Kurz unterhalb der Liquidustemperatur (1200°C) beginnt die Mineralphase Olivin zu kristallisieren, in Hawaii oft schon in der langsam abkühlenden Magmakammer. Olivin wird daher als Phänokristall mit der Schmelze eruptiert (Abb. 3.11a, b; 3.12). Da Olivin mit ca. 39 % SiO2, 42 % MgO und 19 % FeO eine andere Zusammensetzung hat als die „Mutterschmelze“, d.h. das Basaltmagma (ca. 50 % SiO2, 8 % MgO, 12 % FeO und viele andere Elemente), verarmt die Schmelze durch die Kristallisation von Olivin und der in ihm häufig eingeschlossenen Chromspinelle an Magnesium sowie den Spurenelementen Nickel (ersetzt Magnesium im Kristallgerüst des Olivin) und Chrom, das im Spinell eingebaut ist, wird aber in den meisten anderen Elementen angereichert. Bei weiter sinkenden Temperaturen bilden sich Ca-Mg-Fe-Silikate (Pyroxene) und Ca-Na-Al-Silikate (Plagioklase), die beiden Hauptminerale des Gesteins Basalt oder seines Tiefenäquivalents, des Gabbros. Bei etwa 1070°C ist die Schmelze zu etwa 50 % auskristallisiert und so eisen- und titanreich geworden, daß sich die im Mikroskop opaken (lichtundurchlässigen) Oxide (Erzphasen) Magnetit und/oder Ilmenit bilden (Abb. 3.11c). Wenn die Schmelze zu etwa 75 % kristallisiert ist, ist der Phosphorgehalt in der Restschmelze so stark angestiegen, daß das häufige Phosphormineral Apatit – auch mit etwas anderer Zusammensetzung Bestandteil unserer Knochen – auskristallisiert (Abb. 3.11).

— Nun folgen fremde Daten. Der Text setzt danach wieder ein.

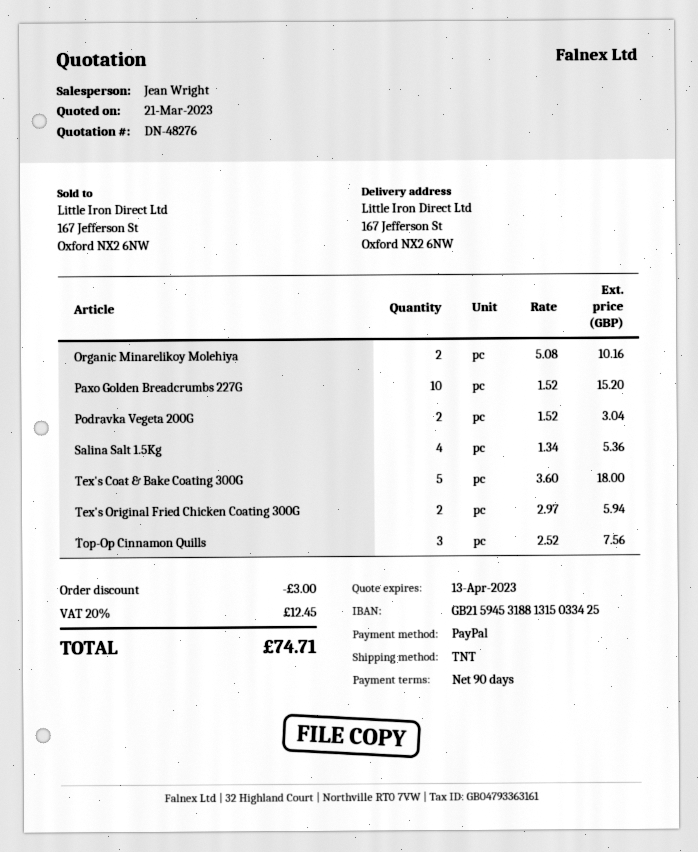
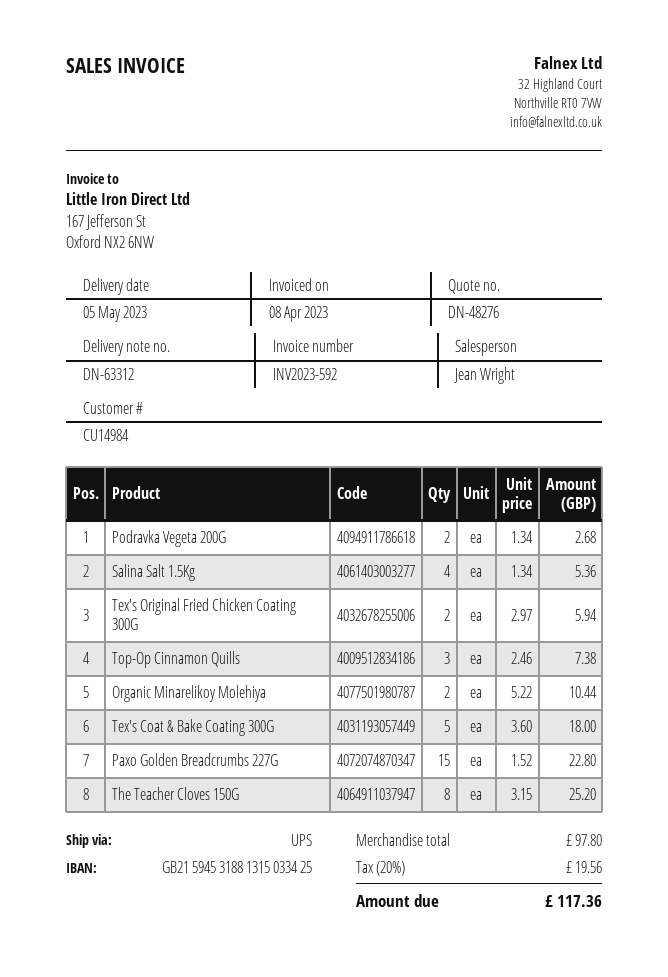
shipping method: TNT -> UPS
Organic Minarelikoy Molehiya: 2 x 5.08 = 10.16 -> 2 x 5.22 = 10.44
Paxo Golden Breadcrumbs 227G: 10 x 1.52 = 15.20 -> 15 x 1.52 = 22.80
Podravka Vegeta 200G: 2 x 1.52 = 3.04 -> 2 x 1.34 = 2.68
Top-Op Cinnamon Quills: 3 x 2.52 = 7.56 -> 3 x 2.46 = 7.38
The Teacher Cloves 150G: none -> 8 x 3.15 = 25.20
discount: 3.00 -> none
tax: 20% = 12.45 -> 20% = 19.56
total: 74.71 -> 117.36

Abb 3.11: Kristallisationsdiagramm eines hawaiianischen Basaltmagmas, abgeleitet aus Bohrproben des Alae-Lavasees. Mit zunehmender Abkühlung steigen die relativen Volumenprozente der auskristallisierenden Mineralphasen bei sinkenden Anteilen der noch nicht kristallisierten Schmelze, die bei schneller Abschreckung zu Glas erstarren würde. Der Pfeil zeigt die Änderung der chemischen Zusammensetzung der Schmelze von einer initialen basaltischen zu einer hochdifferenzierten rhyolithischen an. Liquidustemperatur: 1200°C; Solidustemperatur: 980°C (nach 229).
Bei der relativ schnellen Abkühlung eines Lavastroms oder eines Lavasees kann die verbleibende Restschmelze (ca. 8 Vol.-% des Ausgangsmaterials) an der Solidustemperatur (1000 °C) zu Glas erstarren. Dieses Glas ist durch die Kristallisation der vorher ausgeschiedenen Mineralphasen Olivin, Pyroxen, Plagioklas, Oxid und Apatit an den Elementen Mg, Fe, Cr, Ni, Ca, Ti und P verarmt, dagegen an den Elementen Si, Al, K, Na und vielen Spurenelementen wie Rb, Y, Zr, Nb, U, Th und Ba angereichert. Dieses Restglas hat eine rhyolithische Zusammensetzung und würde bei langsamerer Abkühlung zu Quarz und Kalifeldspat auskristallisieren; es stellt also die Bildung eines extremen Derivatmagmas dar. Der Mikrokosmos der chemisch-mineralogischen Veränderungen in einem Lavasee zeigt uns also anschaulich, wie in der Natur die ungeheure Vielfalt der magmatischen Gesteine durch Abkühlung und damit einhergehender Differentiation entstehen kann.